- Aim of the exercise: Search the data for "none". Each line containing it is to be copied.
[The data — start]
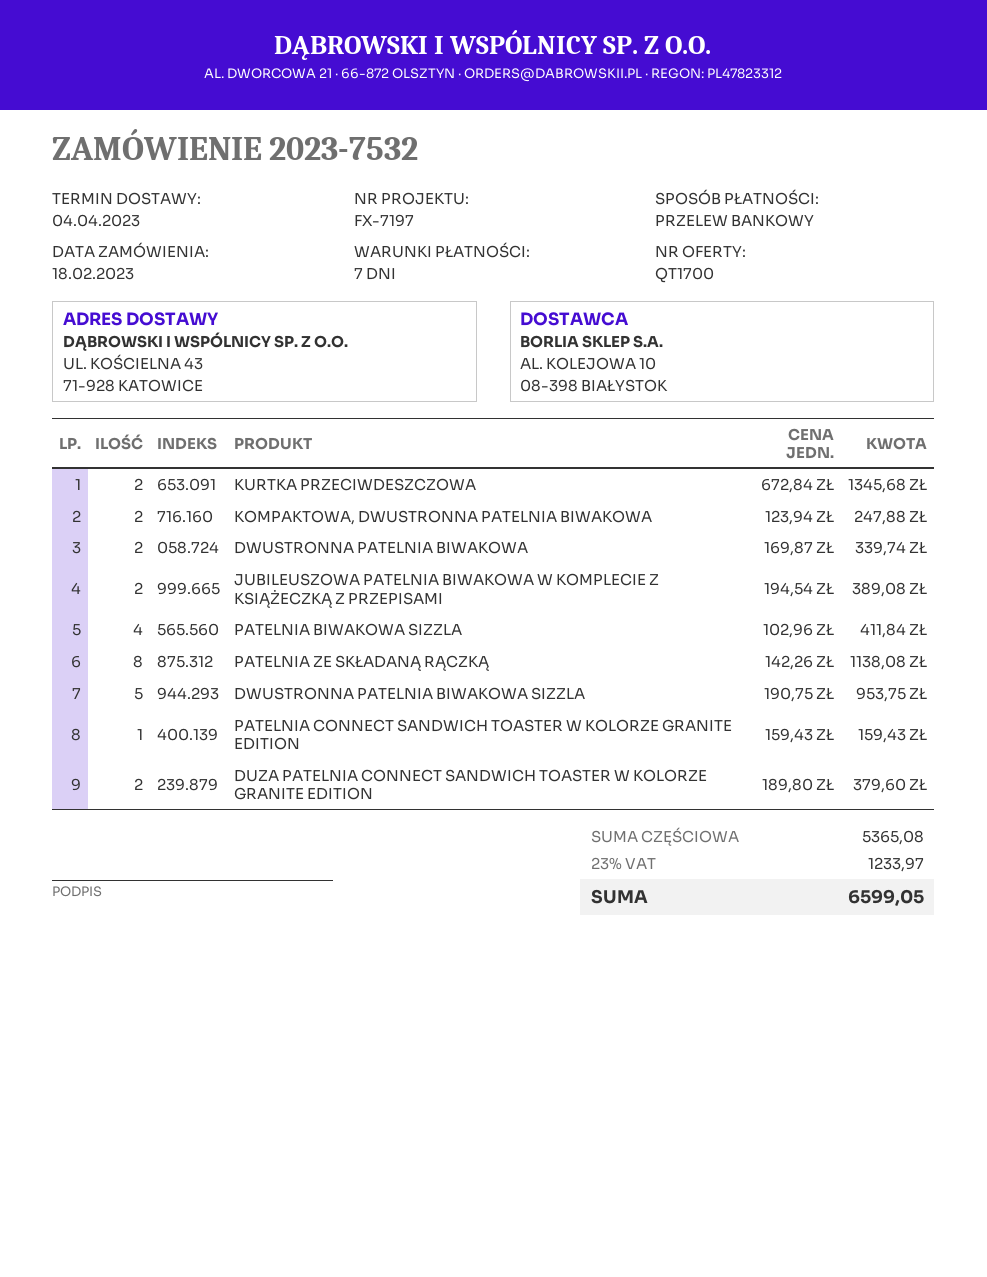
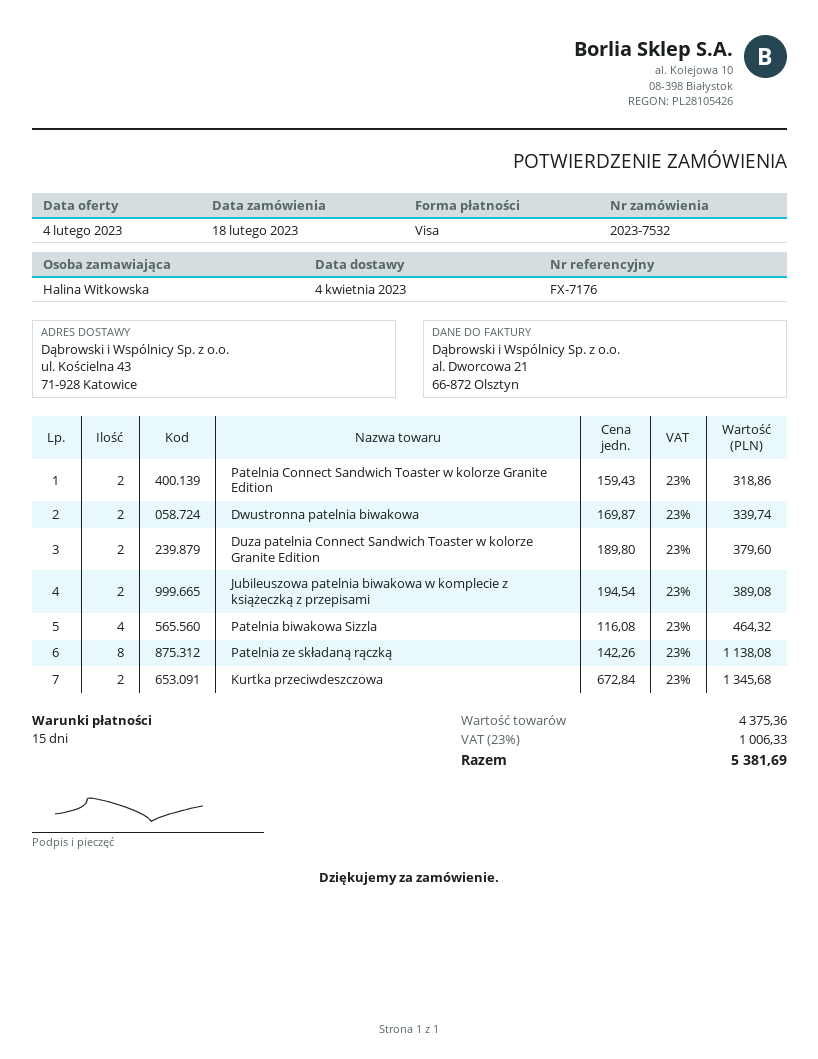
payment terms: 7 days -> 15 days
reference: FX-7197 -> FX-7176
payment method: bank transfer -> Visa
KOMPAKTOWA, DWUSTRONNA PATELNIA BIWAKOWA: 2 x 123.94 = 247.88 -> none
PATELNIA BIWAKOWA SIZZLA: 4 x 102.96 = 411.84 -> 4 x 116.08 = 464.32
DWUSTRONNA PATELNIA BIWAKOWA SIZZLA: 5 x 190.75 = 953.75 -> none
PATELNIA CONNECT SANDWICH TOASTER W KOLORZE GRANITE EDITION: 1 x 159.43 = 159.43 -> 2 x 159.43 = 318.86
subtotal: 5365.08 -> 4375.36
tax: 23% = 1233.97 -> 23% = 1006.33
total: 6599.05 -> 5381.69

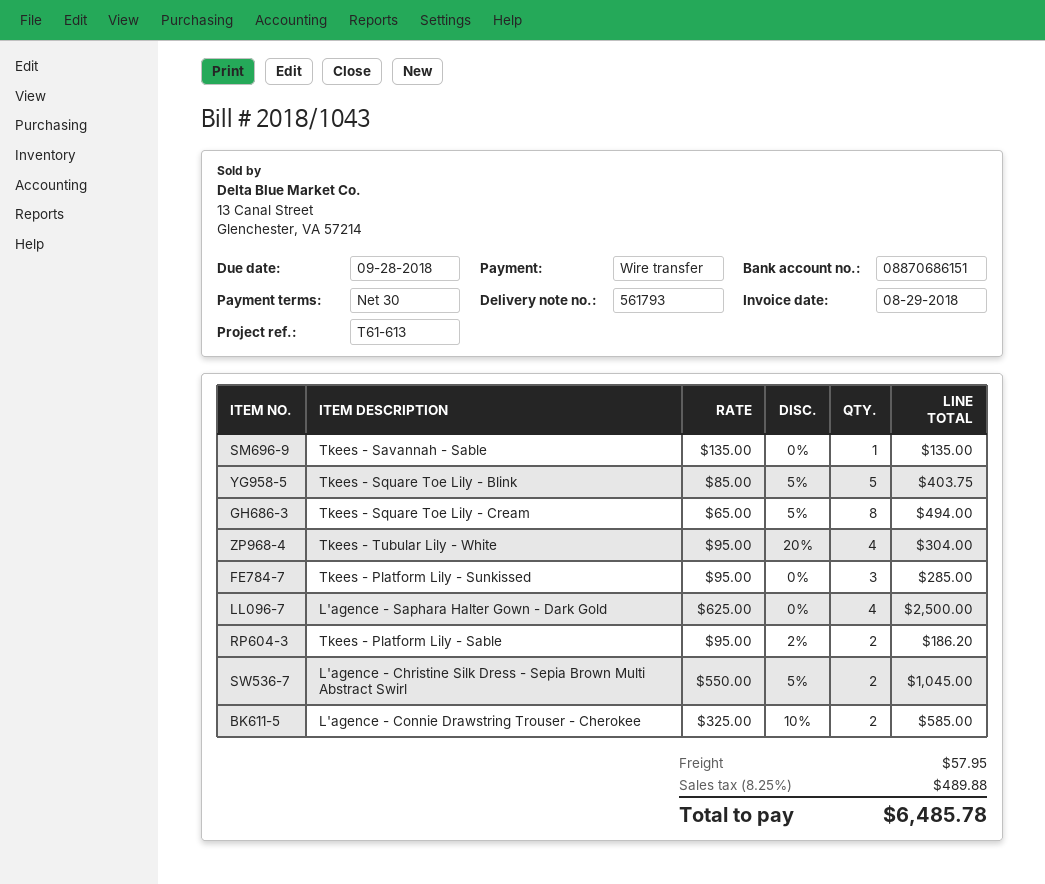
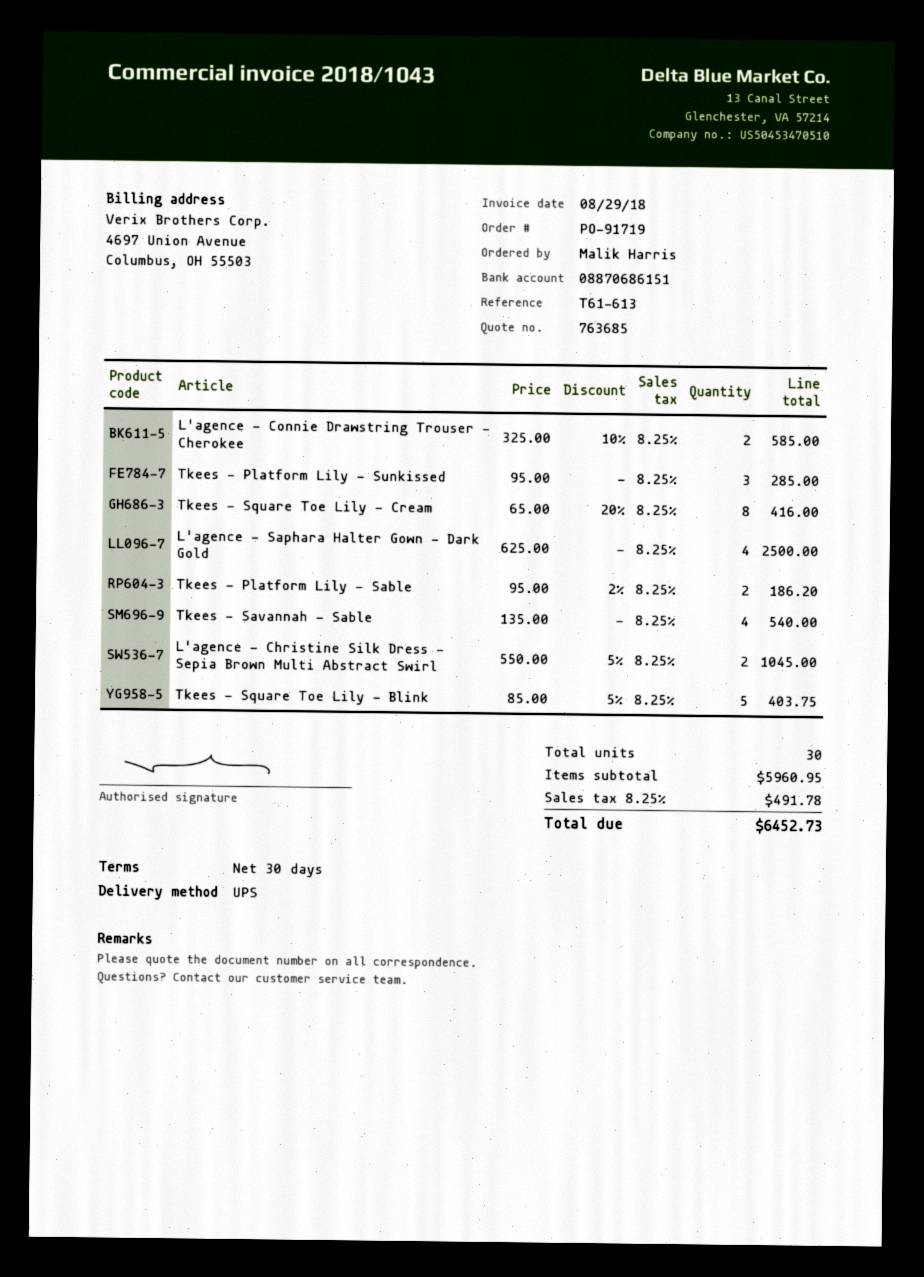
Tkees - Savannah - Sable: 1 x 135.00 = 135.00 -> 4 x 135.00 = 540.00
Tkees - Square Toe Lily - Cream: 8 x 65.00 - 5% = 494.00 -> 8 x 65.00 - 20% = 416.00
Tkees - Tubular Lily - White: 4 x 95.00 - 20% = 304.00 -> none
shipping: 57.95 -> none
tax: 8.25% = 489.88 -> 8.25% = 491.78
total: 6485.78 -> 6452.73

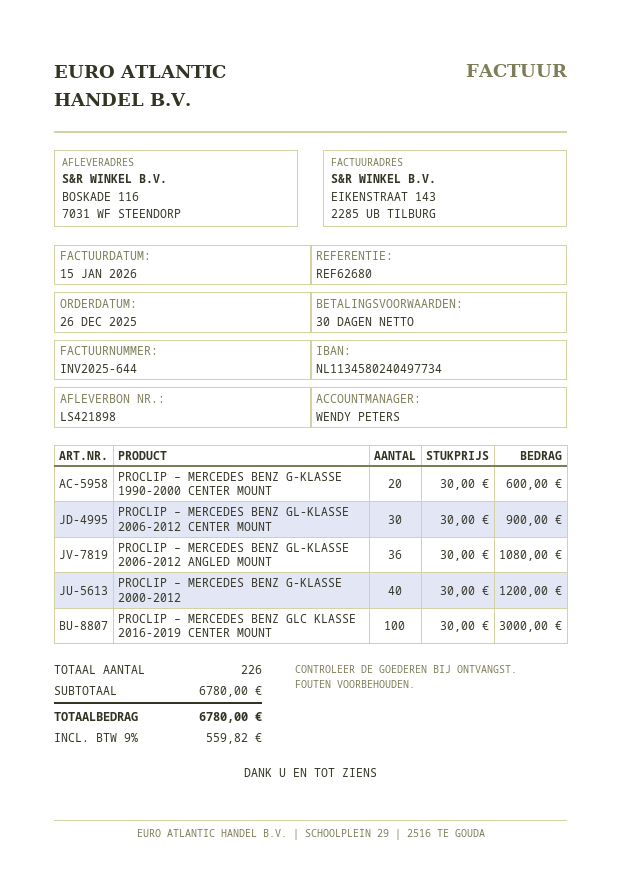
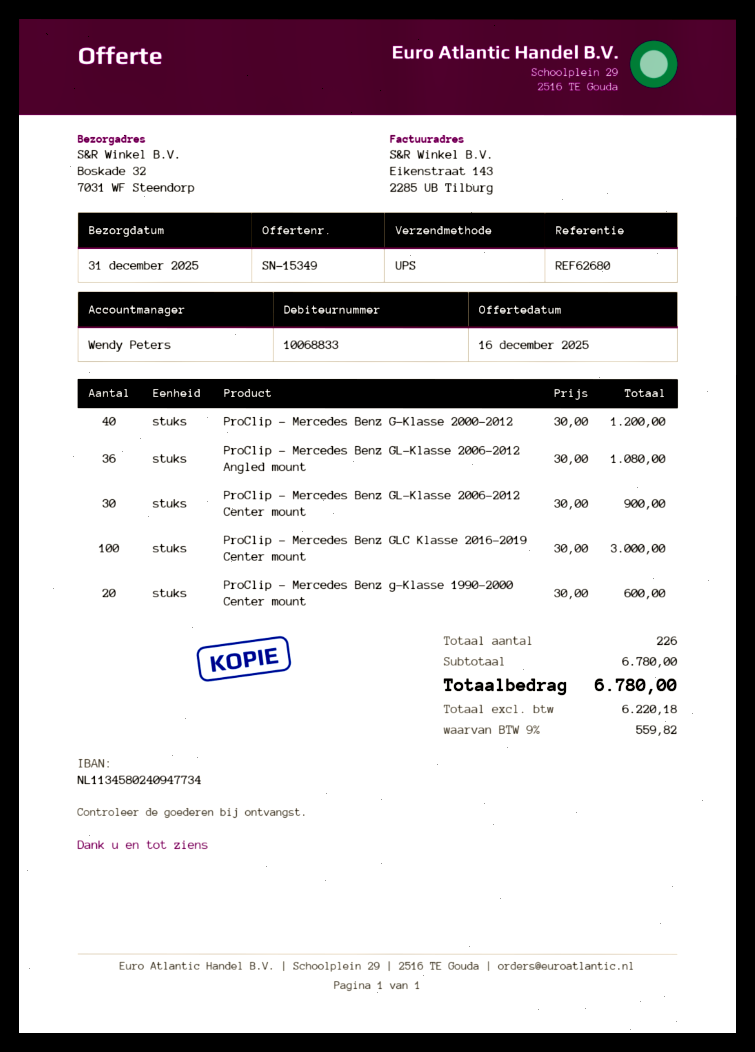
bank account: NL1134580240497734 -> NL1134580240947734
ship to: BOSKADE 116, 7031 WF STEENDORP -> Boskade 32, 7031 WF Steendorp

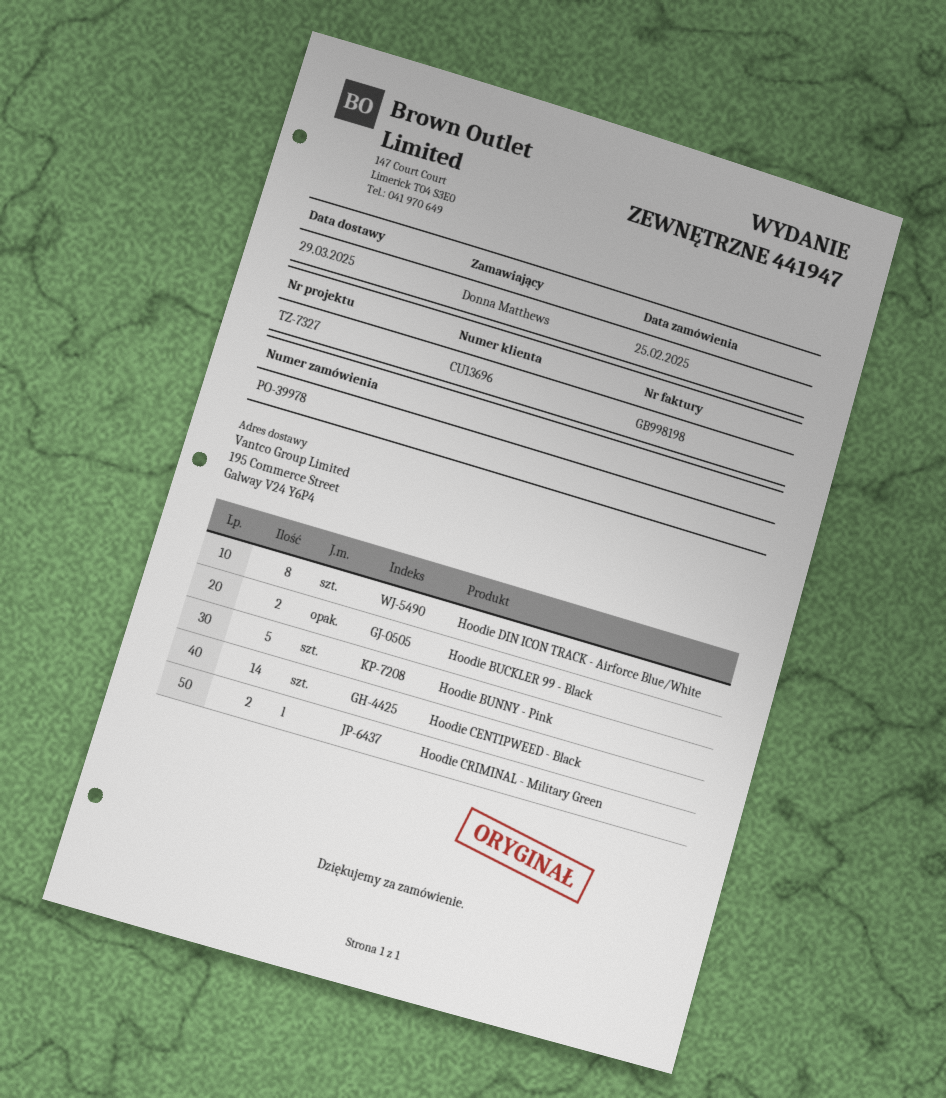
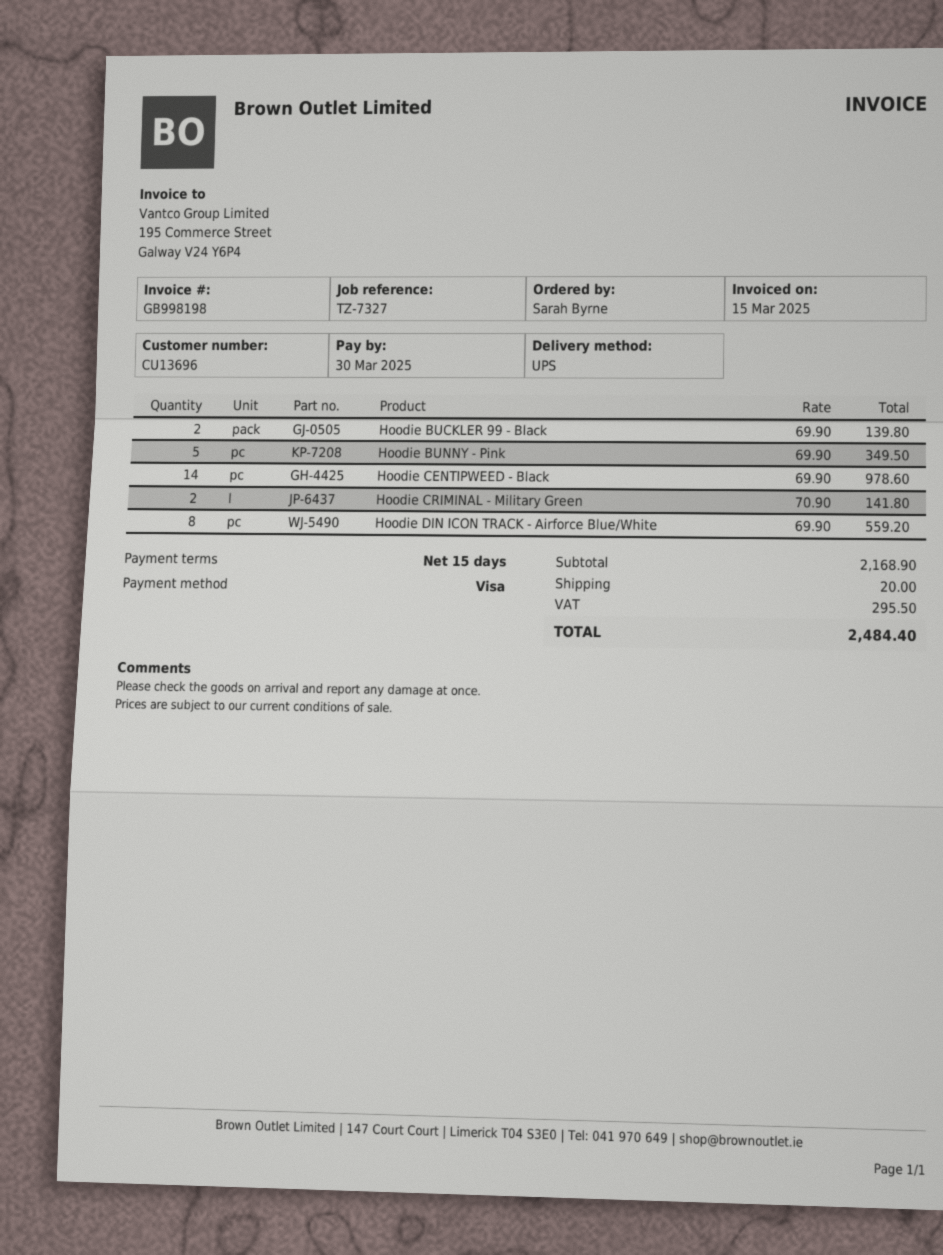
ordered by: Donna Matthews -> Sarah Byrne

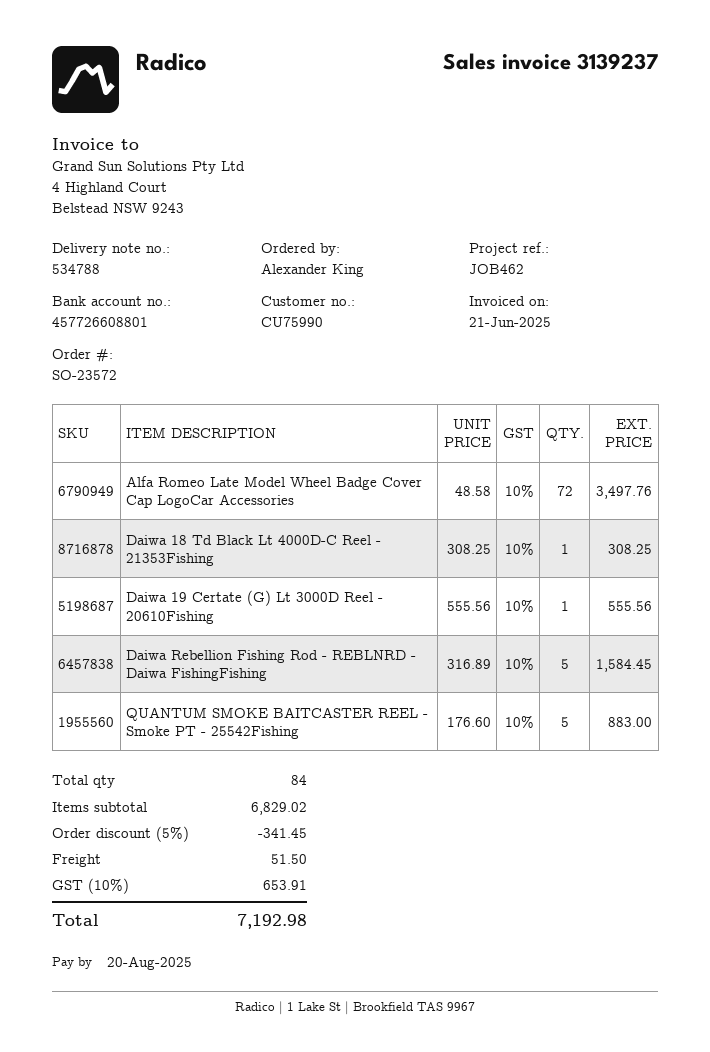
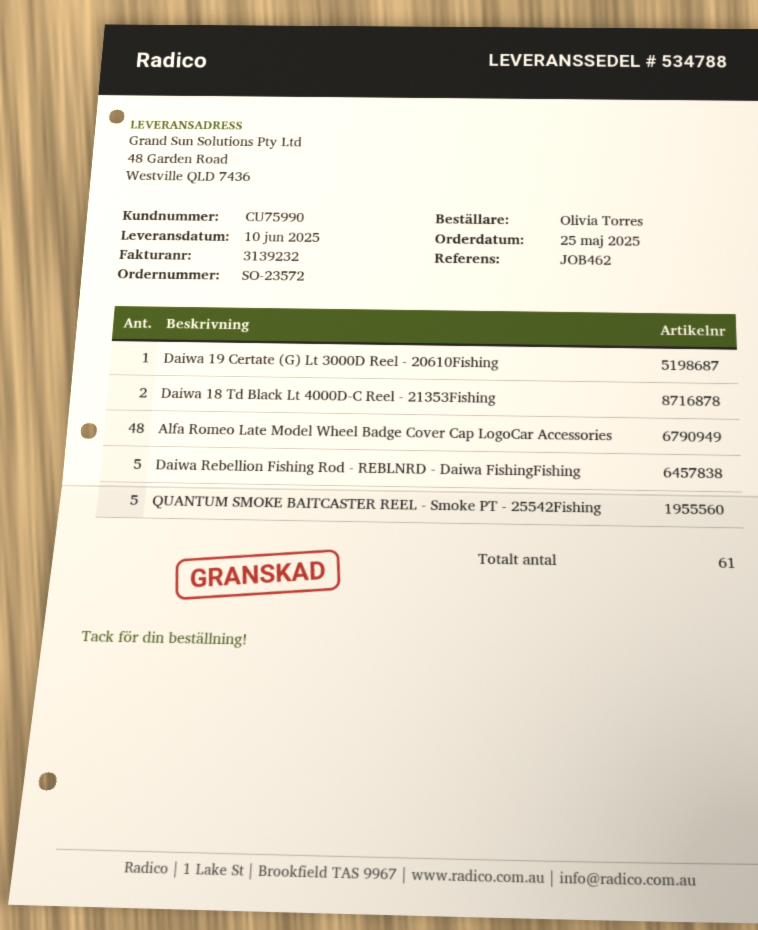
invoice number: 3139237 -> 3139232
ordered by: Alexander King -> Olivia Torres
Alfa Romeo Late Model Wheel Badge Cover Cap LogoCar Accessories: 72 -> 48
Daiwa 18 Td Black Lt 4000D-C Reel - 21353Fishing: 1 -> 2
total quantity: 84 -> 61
[The data — finish]
- Answer space:
KOMPAKTOWA, DWUSTRONNA PATELNIA BIWAKOWA: 2 x 123.94 = 247.88 -> none
DWUSTRONNA PATELNIA BIWAKOWA SIZZLA: 5 x 190.75 = 953.75 -> none
Tkees - Tubular Lily - White: 4 x 95.00 - 20% = 304.00 -> none
shipping: 57.95 -> none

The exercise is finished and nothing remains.